Re: POC: Lock updated tuples in tuple_update() and tuple_delete()

From: Alexander Korotkov <aekorotkov(at)gmail(dot)com>
To: Andres Freund <andres(at)anarazel(dot)de>
Cc: Aleksander Alekseev <aleksander(at)timescale(dot)com>, pgsql-hackers <pgsql-hackers(at)postgresql(dot)org>, Mason Sharp <masonlists(at)gmail(dot)com>, Pavel Borisov <pashkin(dot)elfe(at)gmail(dot)com>, vignesh C <vignesh21(at)gmail(dot)com>
Subject: Re: POC: Lock updated tuples in tuple_update() and tuple_delete()
Date: 2023-03-01 14:57:45
Message-ID: CAPpHfdtwKb5UVXKkDQZYW8nQCODy0fY_S7mV5Z+cg7urL=zDEA@mail.gmail.com
Views: Raw Message | Whole Thread | Download mbox | Resend email
Thread:
Lists: pgsql-hackers

Hi, Andres.

Thank you for your review. Sorry for the late reply. I took some
time for me to figure out how to revise the patch.
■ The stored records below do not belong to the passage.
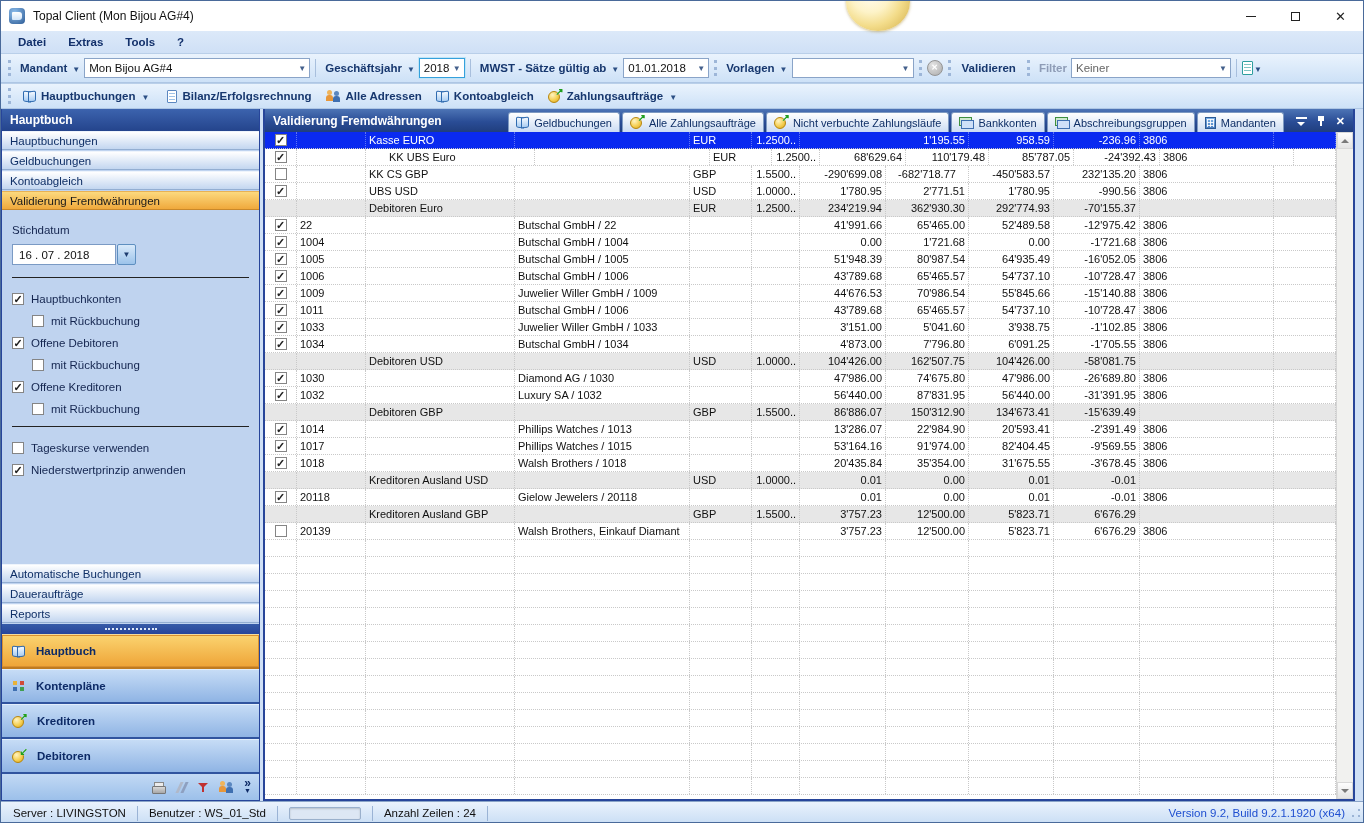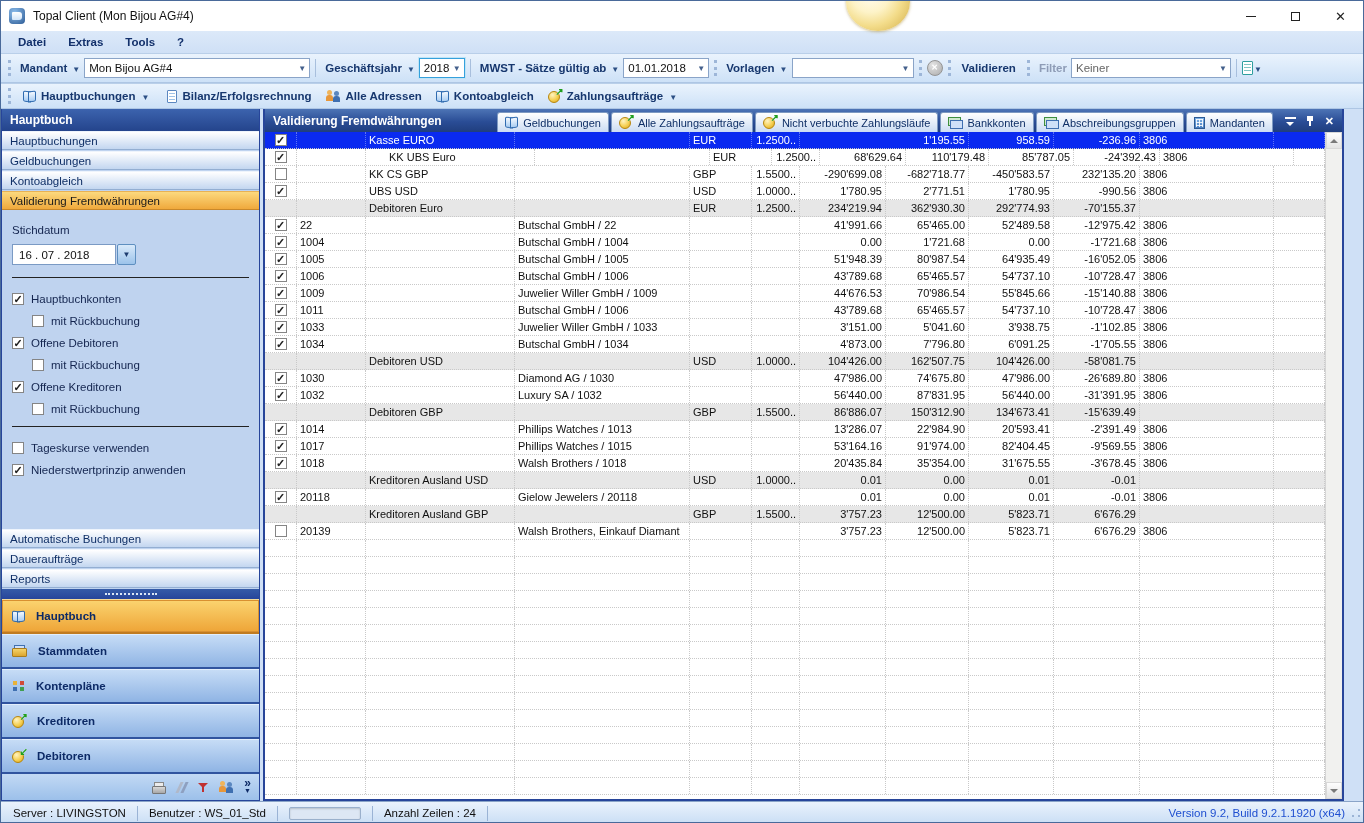--- a/index.html
+++ b/index.html
@@ -81,7 +81,7 @@
 .ico-closew{color:#fff;font-size:11px;font-weight:bold;line-height:1}
 
 
-.content{display:flex;height:692px;padding-right:19px;background:#cfe0f6}
+.content{display:flex;height:692px;padding-right:8px;background:#cfe0f6}
 .sidebar{width:259px;flex:none;display:flex;flex-direction:column;border:1px solid #27459a;border-top:none;background:#bfd3ef;margin-right:3px}
 .main{flex:1;display:flex;flex-direction:column;border:2px solid #27459a;border-top:none;background:#fff;min-width:0}
 

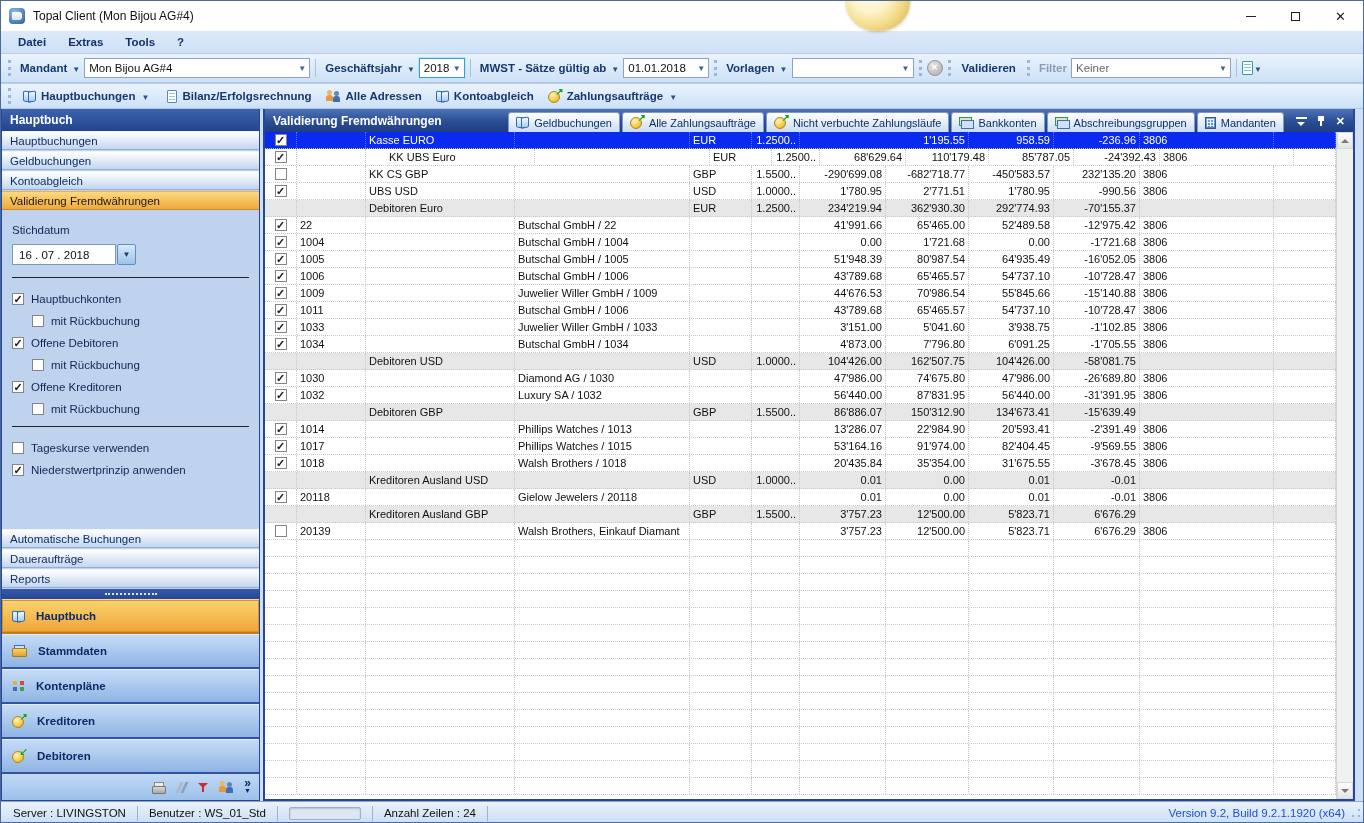--- a/index.html
+++ b/index.html
@@ -419,7 +419,7 @@
               <div class="tcell" style="width: 62px;">GBP</div>
               <div class="tcell ar" style="width: 48px;">1.5500..</div>
               <div class="tcell ar" style="width: 86px;">-290'699.08</div>
-              <div class="tcell ar" style="width: 83px;">-682'718.77</div>
+              <div class="tcell ar" style="width: 83px; text-align: center;">-682'718.77</div>
               <div class="tcell ar" style="width: 85px;">-450'583.57</div>
               <div class="tcell ar" style="width: 86px;">232'135.20</div>
               <div class="tcell" style="width: 134px;">3806</div>

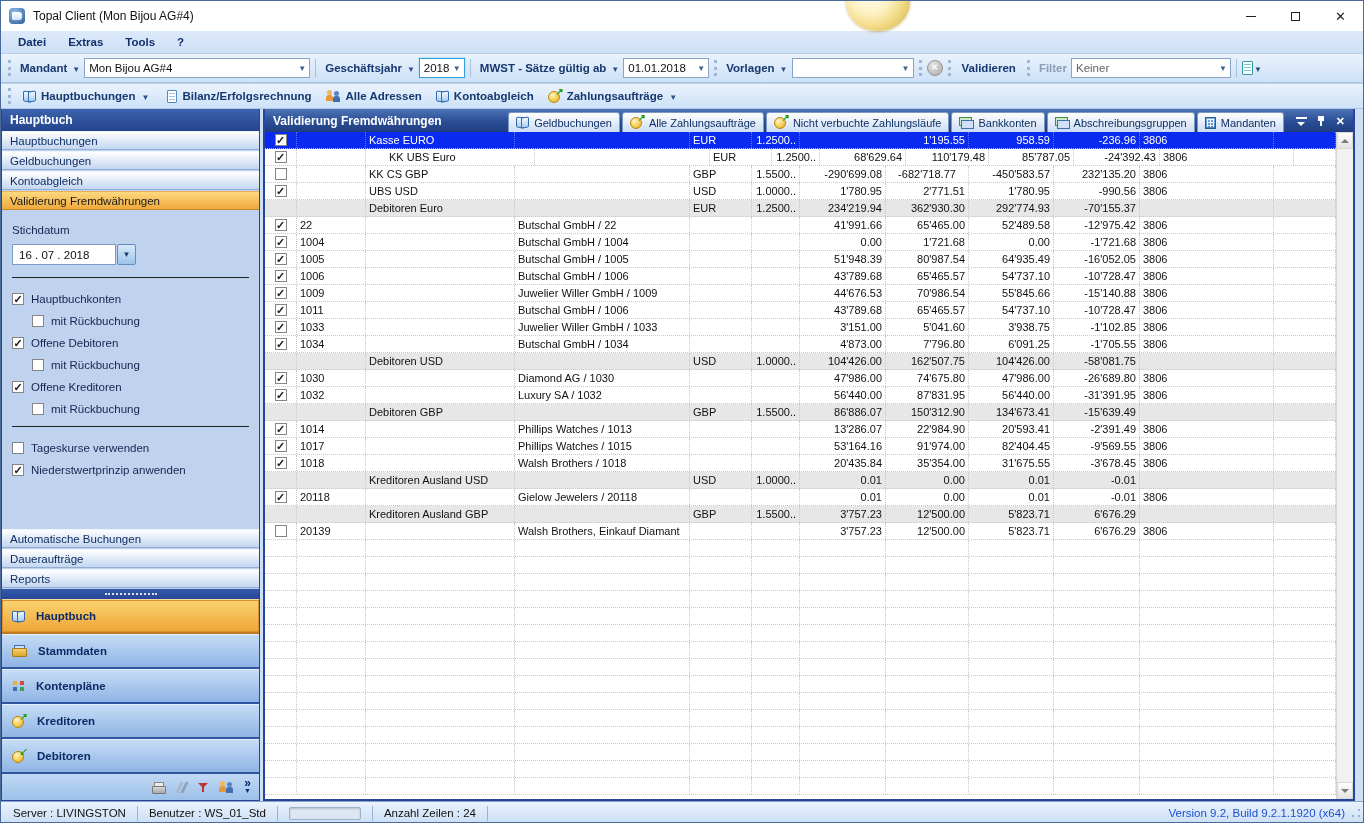--- a/index.html
+++ b/index.html
@@ -307,10 +307,6 @@
             <span>Hauptbuch</span>
           </div>
           <div class="navbtn">
-            <span class="ico ico-drawer"></span>
-            <span>Stammdaten</span>
-          </div>
-          <div class="navbtn">
             <span class="ico ico-blocks"></span>
             <span>Kontenpläne</span>
           </div>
The revised patchset is attached. I decided to split the patch into two:
1) Avoid re-fetching the "original" row version during update and delete.
2) Save the efforts by re-using existing context of
tuple_update()/tuple_delete() for locking the tuple.
They are two separate optimizations. So let's evaluate their
performance separately.

On Tue, Jan 10, 2023 at 4:07 AM Andres Freund <andres(at)anarazel(dot)de> wrote:
> I'm a bit worried that this is optimizing the rare case while hurting the
> common case. See e.g. my point below about creating additional slots in the
> happy path.

This makes sense. It worth to allocate the slot only if we're going
to store a tuple there. I implemented this by passing a callback for
slot allocation instead of the slot.

> It's also not clear that change is right directionally. If we want to avoid
> re-fetching the "original" row version, why don't we provide that
> functionality via table_tuple_lock()?

These are two distinct optimizations. Now, they come as two distinct patches.
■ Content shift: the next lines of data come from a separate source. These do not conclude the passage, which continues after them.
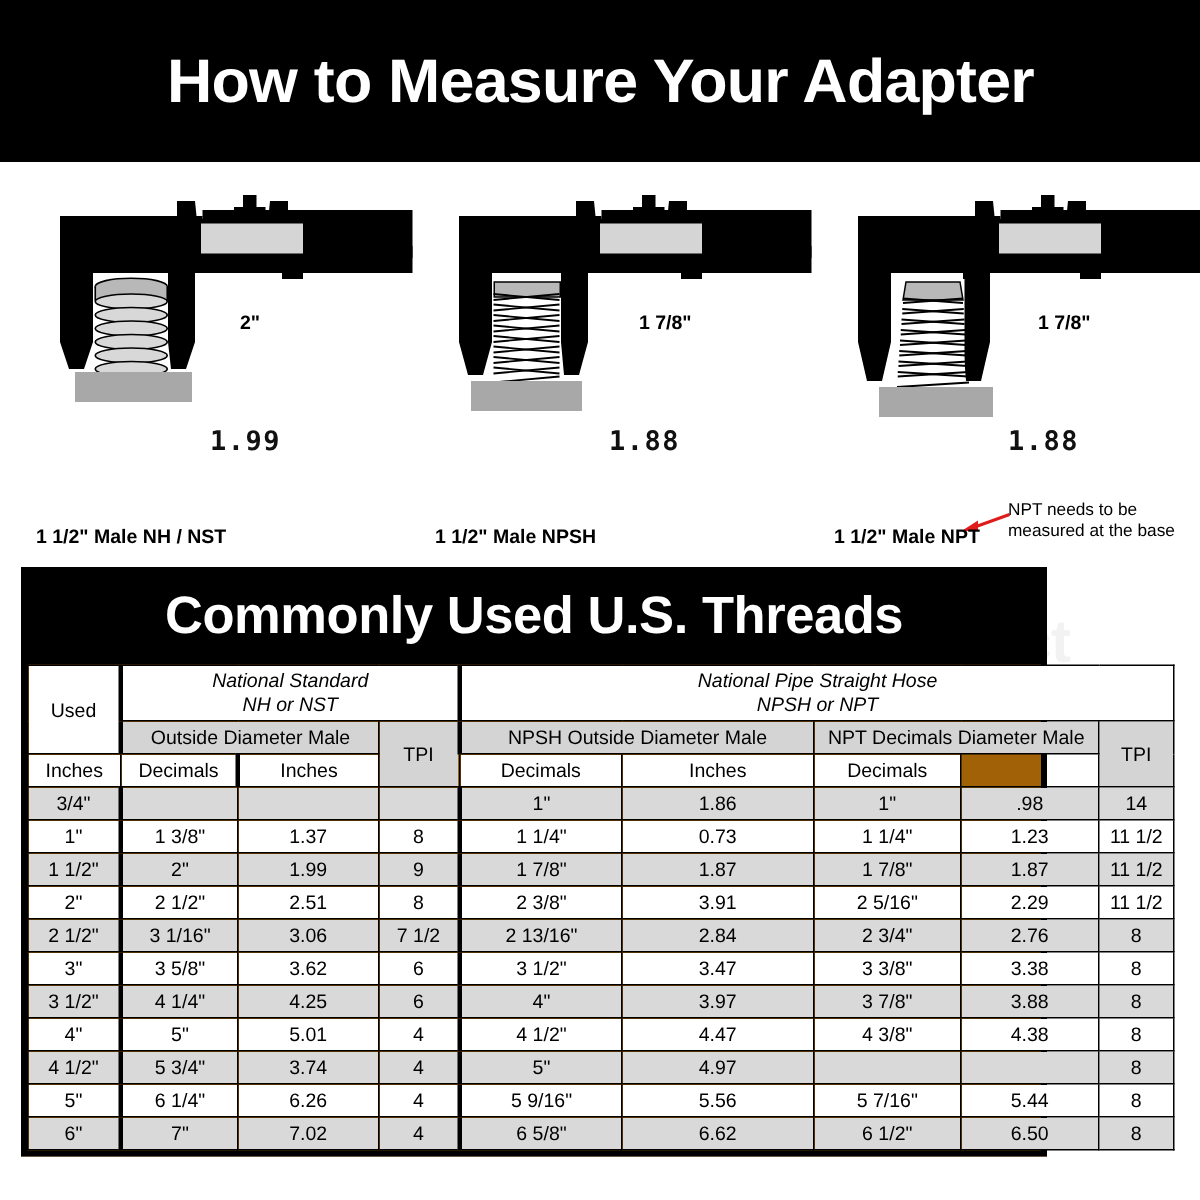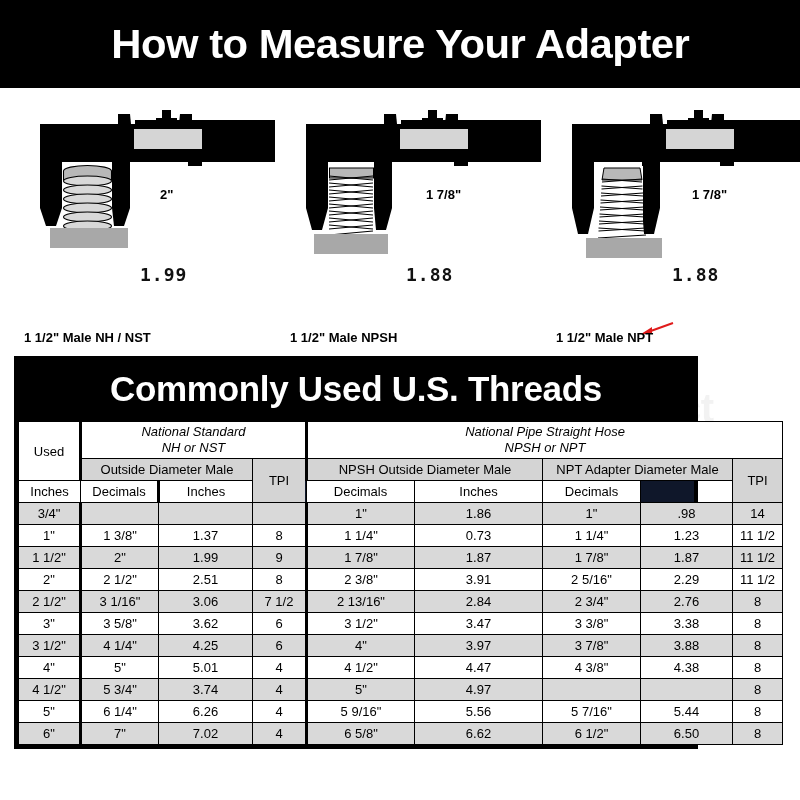--- a/index.html
+++ b/index.html
@@ -13,7 +13,7 @@
 
   
   .title-bar {
-    width: 800px; height: 88px;
+    width: 800px; height: 108px;
     background: #000000;
     display: flex; align-items: center; justify-content: center;
   }

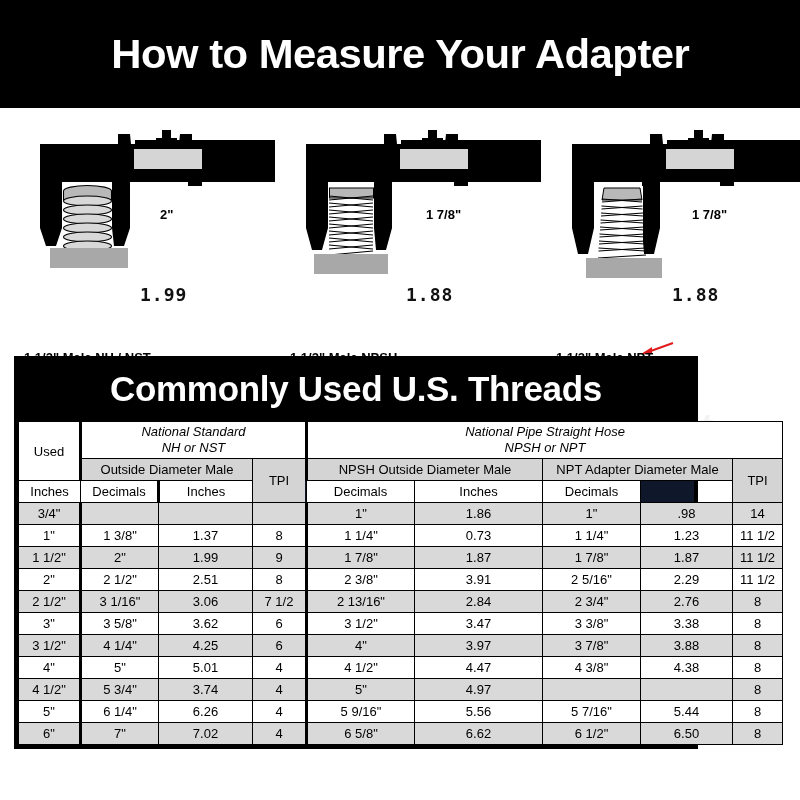--- a/index.html
+++ b/index.html
@@ -283,6 +283,10 @@
     <line x1="33" y1="3" x2="8" y2="12" stroke="#e01b1b" stroke-width="2"></line>
     <path d="M1,14 L12,7 L12,14 Z" fill="#e01b1b"></path>
   </svg>
+  <div class="npt-note">
+    <div>NPT needs to be</div>
+    <div>measured at the base</div>
+  </div>
 
   <div class="cap-label" style="left:24px;">1 1/2" Male NH / NST</div>
   <div class="cap-label" style="left:290px;">1 1/2" Male NPSH</div>

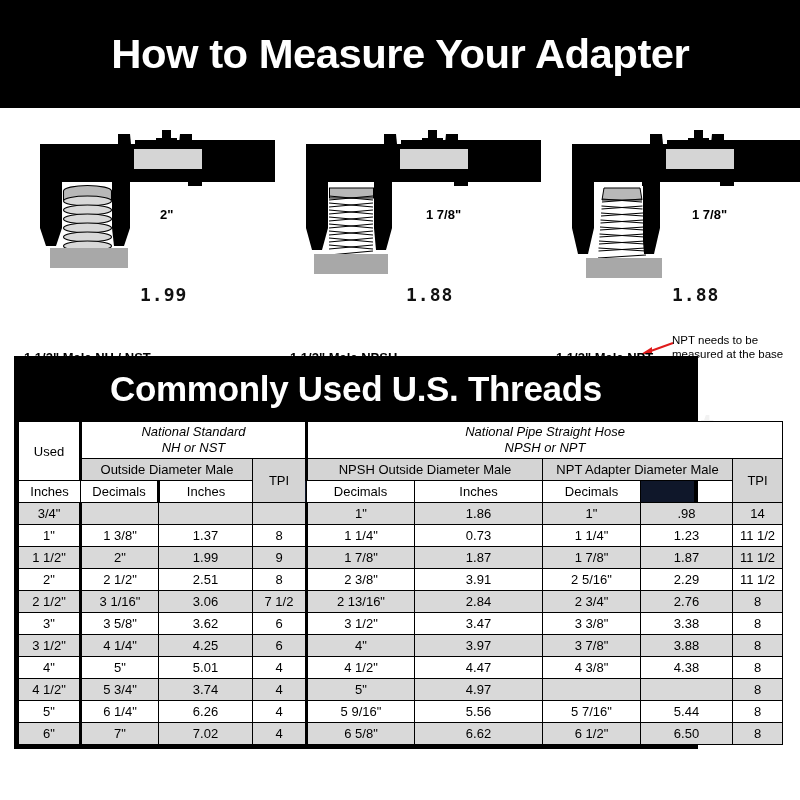--- a/index.html
+++ b/index.html
@@ -126,10 +126,10 @@
   
   .table-wrap {
     position: absolute;
-    left: 14px; top: 356px;
+    left: 14px; top: 378px;
     width: 684px;
     border: 4px solid #000;
-    background: #0f172a;
+    background: #a16207;
     z-index: 3;
   }
   .table-title {

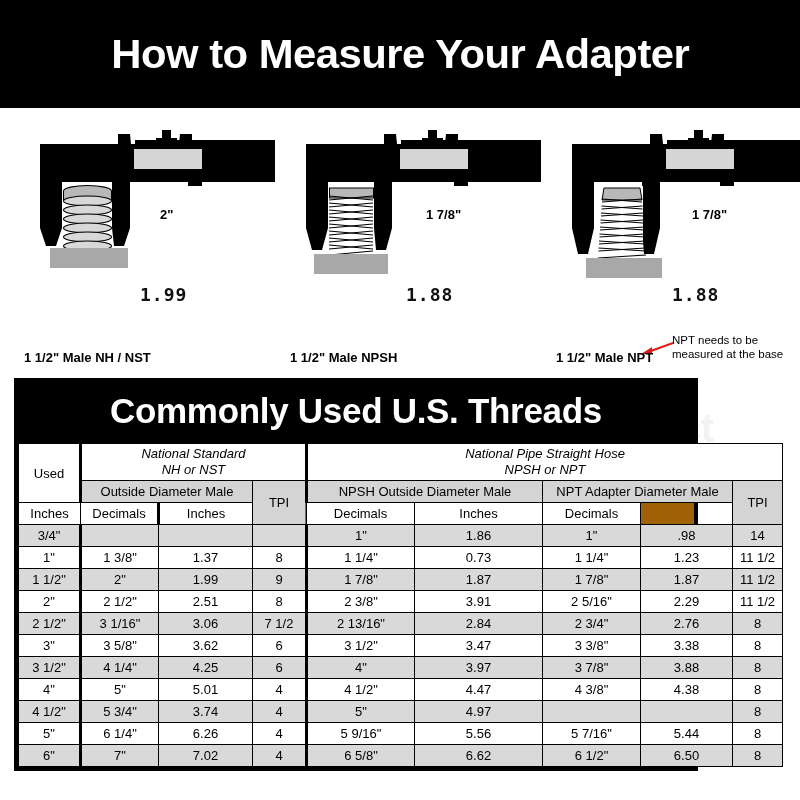--- a/index.html
+++ b/index.html
@@ -328,7 +328,7 @@
         <th class="hdr-gray thick-left" colspan="2">Outside Diameter Male</th>
         <th class="hdr-gray" rowspan="2">TPI</th>
         <th class="hdr-gray thick-left" colspan="2">NPSH Outside Diameter Male</th>
-        <th class="hdr-gray" colspan="2">NPT Adapter Diameter Male</th>
+        <th class="hdr-gray" colspan="2">NPT Decimals Diameter Male</th>
         <th class="hdr-gray" rowspan="2">TPI</th>
       </tr>
       <tr>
> On 2023-01-09 13:29:18 +0300, Alexander Korotkov wrote:
> > @@ -53,6 +53,12 @@ static bool SampleHeapTupleVisible(TableScanDesc scan, Buffer buffer,
> > HeapTuple tuple,
> > OffsetNumber tupoffset);
> >
> > +static TM_Result heapam_tuple_lock_internal(Relation relation, ItemPointer tid,
> > + Snapshot snapshot, TupleTableSlot *slot,
> > + CommandId cid, LockTupleMode mode,
> > + LockWaitPolicy wait_policy, uint8 flags,
> > + TM_FailureData *tmfd, bool updated);
> > +
> > static BlockNumber heapam_scan_get_blocks_done(HeapScanDesc hscan);
> >
> > static const TableAmRoutine heapam_methods;
> > @@ -299,14 +305,39 @@ heapam_tuple_complete_speculative(Relation relation, TupleTableSlot *slot,
> > static TM_Result
> > heapam_tuple_delete(Relation relation, ItemPointer tid, CommandId cid,
> > Snapshot snapshot, Snapshot crosscheck, bool wait,
> > - TM_FailureData *tmfd, bool changingPart)
> > + TM_FailureData *tmfd, bool changingPart,
> > + TupleTableSlot *lockedSlot)
> > {
> > + TM_Result result;
> > +
> > /*
> > * Currently Deleting of index tuples are handled at vacuum, in case if
> > * the storage itself is cleaning the dead tuples by itself, it is the
> > * time to call the index tuple deletion also.
> > */
> > - return heap_delete(relation, tid, cid, crosscheck, wait, tmfd, changingPart);
> > + result = heap_delete(relation, tid, cid, crosscheck, wait, tmfd, changingPart);
> > +
> > + /*
> > + * If the tuple has been concurrently updated, get lock already so that on
> > + * retry it will succeed, provided that the caller asked to do this by
> > + * providing a lockedSlot.
> > + */
> > + if (result == TM_Updated && lockedSlot != NULL)
> > + {
> > + result = heapam_tuple_lock_internal(relation, tid, snapshot,
> > + lockedSlot, cid, LockTupleExclusive,
> > + LockWaitBlock,
> > + TUPLE_LOCK_FLAG_FIND_LAST_VERSION,
> > + tmfd, true);
>
> You're ignoring the 'wait' parameter here, no? I think the modification to
> heapam_tuple_update() has the same issue.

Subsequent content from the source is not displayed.